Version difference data
-=-=-=-=-

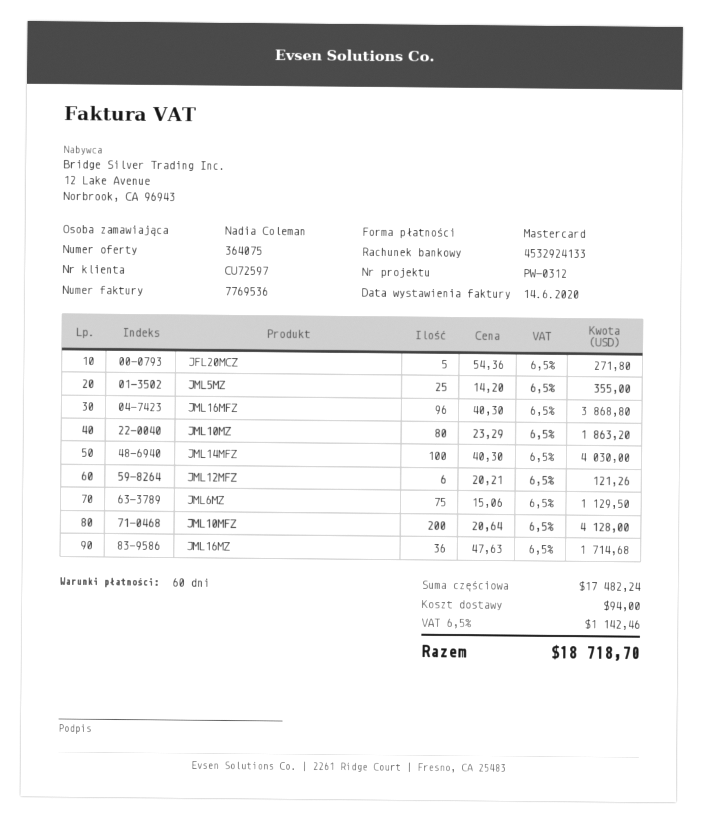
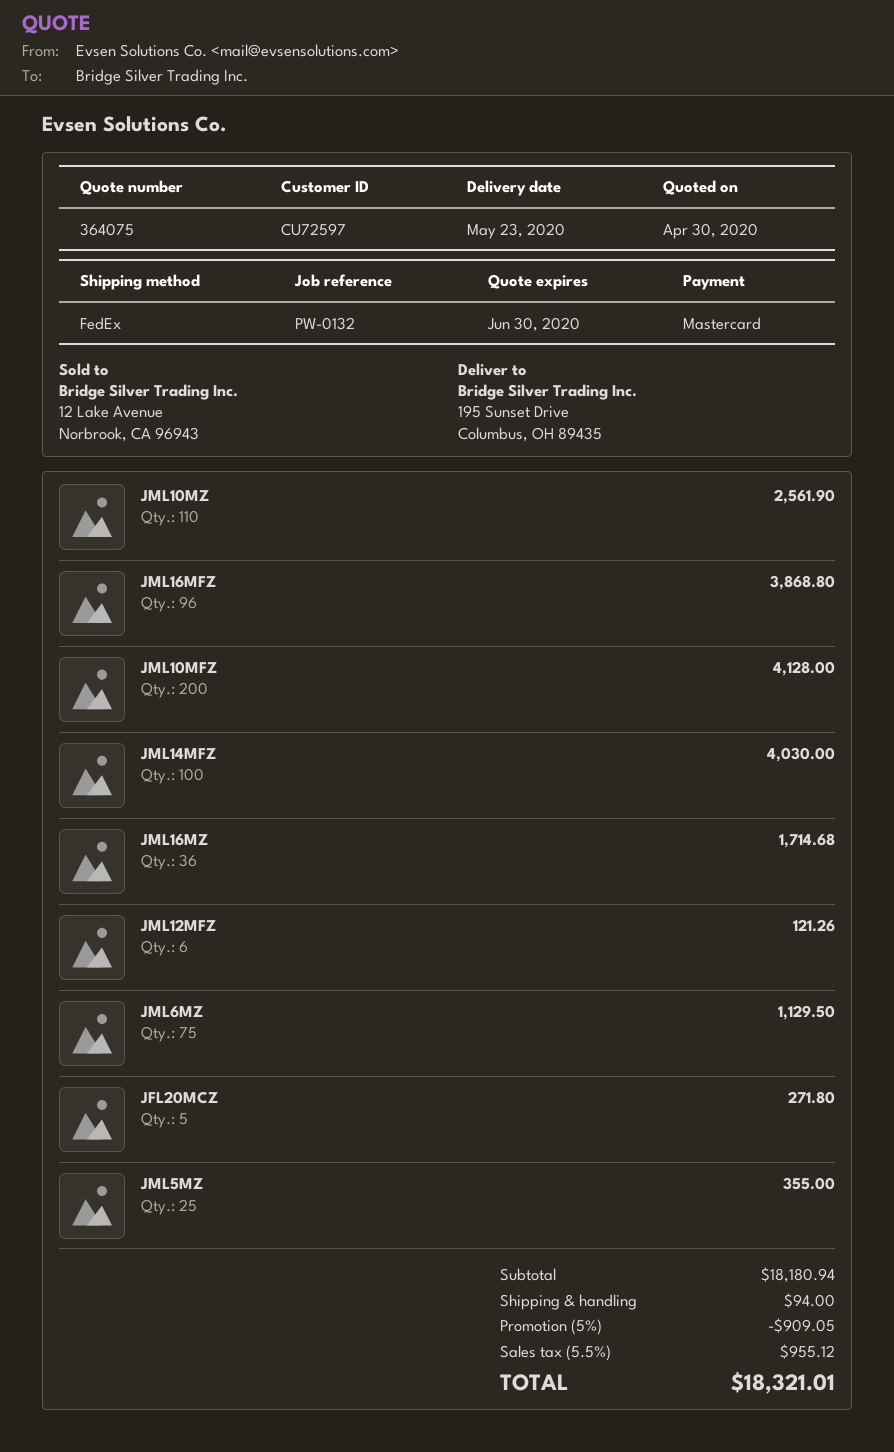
reference: PW-0312 -> PW-0132
JML10MZ: 80 for 1863.20 -> 110 for 2561.90
subtotal: 17482.24 -> 18180.94
discount: none -> 5% = 909.05
tax: 6.5% = 1142.46 -> 5.5% = 955.12
total: 18718.70 -> 18321.01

-=-=-=-=-

From the line holding "subtotal: 17482.24 -> 18180.94" to the last line of the records, quote each line exactly and add nothing.

subtotal: 17482.24 -> 18180.94
discount: none -> 5% = 909.05
tax: 6.5% = 1142.46 -> 5.5% = 955.12
total: 18718.70 -> 18321.01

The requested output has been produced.